--- START ---

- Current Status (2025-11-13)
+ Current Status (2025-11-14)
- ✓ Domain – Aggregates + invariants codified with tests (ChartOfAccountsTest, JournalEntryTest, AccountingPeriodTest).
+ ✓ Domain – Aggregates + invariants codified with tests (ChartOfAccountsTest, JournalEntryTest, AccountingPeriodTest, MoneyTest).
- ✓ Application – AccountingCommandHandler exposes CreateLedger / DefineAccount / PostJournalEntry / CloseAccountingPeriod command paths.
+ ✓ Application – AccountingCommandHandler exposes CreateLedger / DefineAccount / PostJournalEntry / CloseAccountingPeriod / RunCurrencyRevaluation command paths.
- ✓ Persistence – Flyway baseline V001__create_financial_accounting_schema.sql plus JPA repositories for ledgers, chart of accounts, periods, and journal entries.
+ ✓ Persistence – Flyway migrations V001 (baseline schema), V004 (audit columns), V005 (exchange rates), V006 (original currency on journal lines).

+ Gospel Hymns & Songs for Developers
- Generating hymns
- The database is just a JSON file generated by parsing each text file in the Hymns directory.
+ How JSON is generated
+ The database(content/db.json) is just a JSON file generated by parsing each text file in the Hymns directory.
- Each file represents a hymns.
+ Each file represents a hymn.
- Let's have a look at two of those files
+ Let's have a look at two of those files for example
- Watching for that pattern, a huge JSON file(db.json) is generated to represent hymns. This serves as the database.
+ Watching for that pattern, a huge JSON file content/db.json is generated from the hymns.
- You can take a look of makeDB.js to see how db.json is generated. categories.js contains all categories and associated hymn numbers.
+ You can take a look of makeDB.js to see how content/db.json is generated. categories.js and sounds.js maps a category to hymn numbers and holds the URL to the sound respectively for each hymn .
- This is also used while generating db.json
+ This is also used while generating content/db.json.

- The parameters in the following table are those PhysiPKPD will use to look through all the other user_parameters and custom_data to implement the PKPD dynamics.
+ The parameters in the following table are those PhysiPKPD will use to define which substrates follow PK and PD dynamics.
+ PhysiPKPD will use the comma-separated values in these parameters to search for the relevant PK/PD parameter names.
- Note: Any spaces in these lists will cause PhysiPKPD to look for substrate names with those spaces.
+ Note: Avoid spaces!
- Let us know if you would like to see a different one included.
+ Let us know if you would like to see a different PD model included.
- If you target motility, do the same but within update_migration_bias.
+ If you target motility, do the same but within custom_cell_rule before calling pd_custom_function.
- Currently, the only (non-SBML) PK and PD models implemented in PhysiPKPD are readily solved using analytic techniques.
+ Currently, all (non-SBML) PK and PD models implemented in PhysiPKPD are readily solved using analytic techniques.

--- END ---

What you will do: Return exactly, and only, the lines above starting at the line that contains "JournalEntryTest, AccountingPeriodTest, MoneyTest)." and ending at the line that contains "and PD dynamics.".

Answer to the exercise:
+ ✓ Domain – Aggregates + invariants codified with tests (ChartOfAccountsTest, JournalEntryTest, AccountingPeriodTest, MoneyTest).
- ✓ Application – AccountingCommandHandler exposes CreateLedger / DefineAccount / PostJournalEntry / CloseAccountingPeriod command paths.
+ ✓ Application – AccountingCommandHandler exposes CreateLedger / DefineAccount / PostJournalEntry / CloseAccountingPeriod / RunCurrencyRevaluation command paths.
- ✓ Persistence – Flyway baseline V001__create_financial_accounting_schema.sql plus JPA repositories for ledgers, chart of accounts, periods, and journal entries.
+ ✓ Persistence – Flyway migrations V001 (baseline schema), V004 (audit columns), V005 (exchange rates), V006 (original currency on journal lines).

+ Gospel Hymns & Songs for Developers
- Generating hymns
- The database is just a JSON file generated by parsing each text file in the Hymns directory.
+ How JSON is generated
+ The database(content/db.json) is just a JSON file generated by parsing each text file in the Hymns directory.
- Each file represents a hymns.
+ Each file represents a hymn.
- Let's have a look at two of those files
+ Let's have a look at two of those files for example
- Watching for that pattern, a huge JSON file(db.json) is generated to represent hymns. This serves as the database.
+ Watching for that pattern, a huge JSON file content/db.json is generated from the hymns.
- You can take a look of makeDB.js to see how db.json is generated. categories.js contains all categories and associated hymn numbers.
+ You can take a look of makeDB.js to see how content/db.json is generated. categories.js and sounds.js maps a category to hymn numbers and holds the URL to the sound respectively for each hymn .
- This is also used while generating db.json
+ This is also used while generating content/db.json.

- The parameters in the following table are those PhysiPKPD will use to look through all the other user_parameters and custom_data to implement the PKPD dynamics.
+ The parameters in the following table are those PhysiPKPD will use to define which substrates follow PK and PD dynamics.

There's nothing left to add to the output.